Segment Start: DATA FOR REVIEW

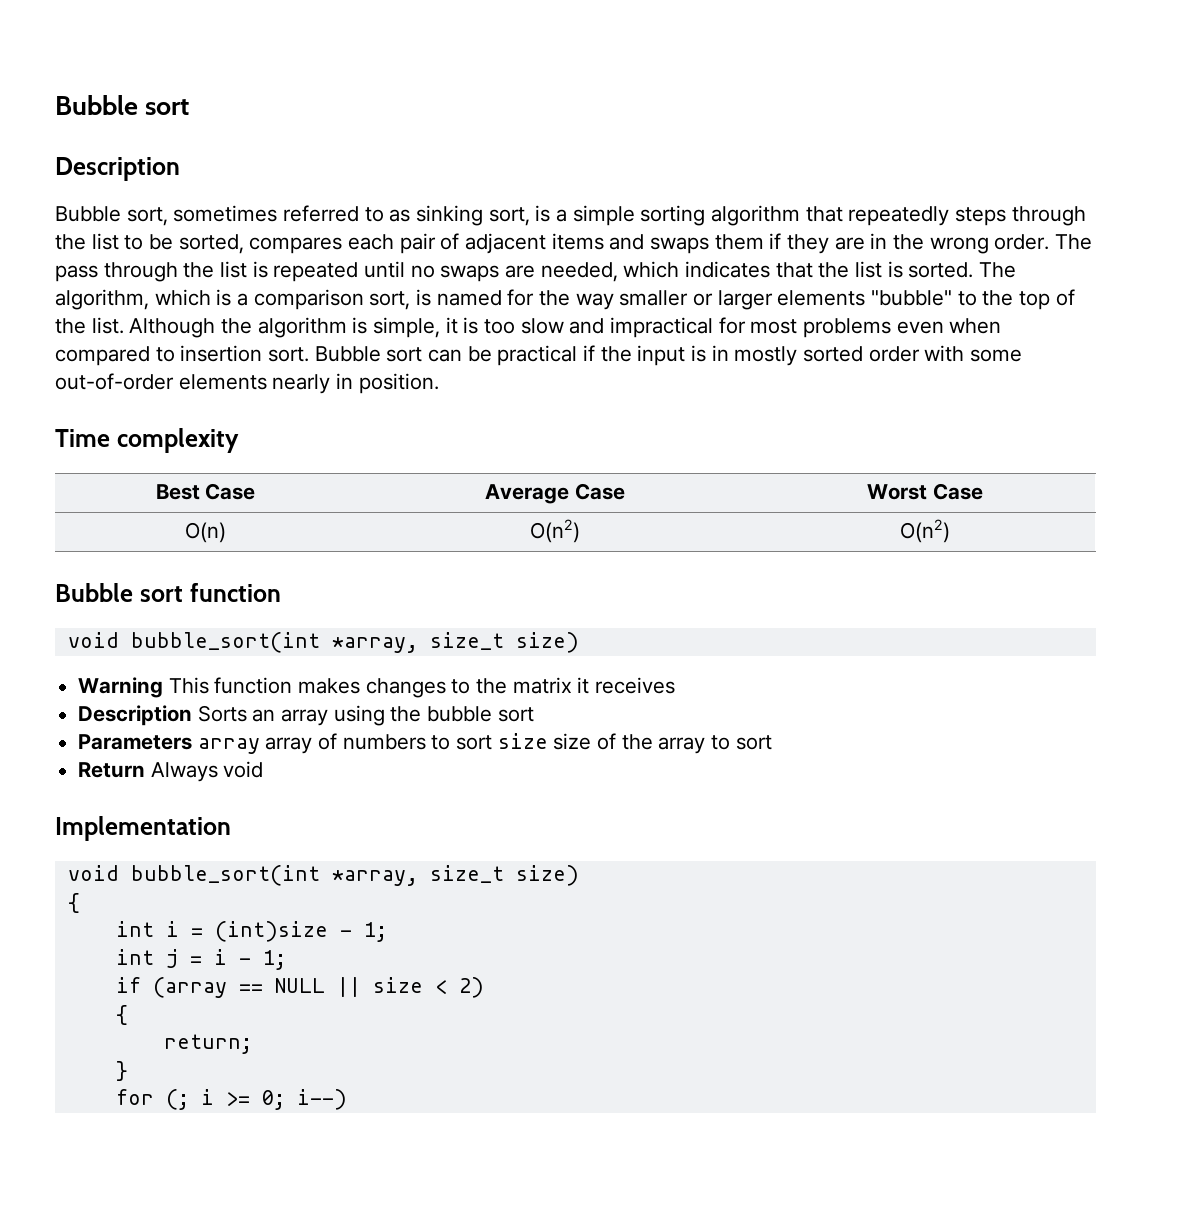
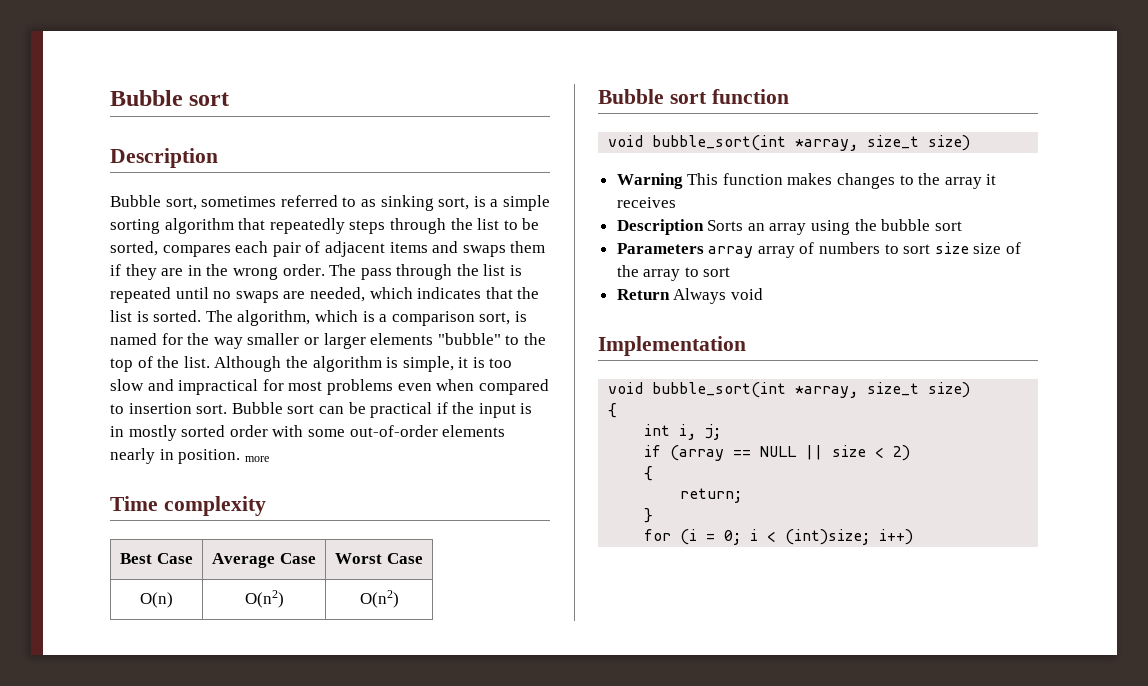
- Bubble sort can be practical if the input is in mostly sorted order with some out-of-order elements nearly in position.
+ Bubble sort can be practical if the input is in mostly sorted order with some out-of-order elements nearly in position. more
- Warning This function makes changes to the matrix it receives
+ Warning This function makes changes to the array it receives
- int i = (int)size - 1;
- int j = i - 1;
+ int i, j;
- for (; i >= 0; i--)
+ for (i = 0; i < (int)size; i++)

Segment End: DATA FOR REVIEW

◆ **YOUR GOAL**
Drop the images and copy all the data exactly.

◆ **RESULT**
- Bubble sort can be practical if the input is in mostly sorted order with some out-of-order elements nearly in position.
+ Bubble sort can be practical if the input is in mostly sorted order with some out-of-order elements nearly in position. more
- Warning This function makes changes to the matrix it receives
+ Warning This function makes changes to the array it receives
- int i = (int)size - 1;
- int j = i - 1;
+ int i, j;
- for (; i >= 0; i--)
+ for (i = 0; i < (int)size; i++)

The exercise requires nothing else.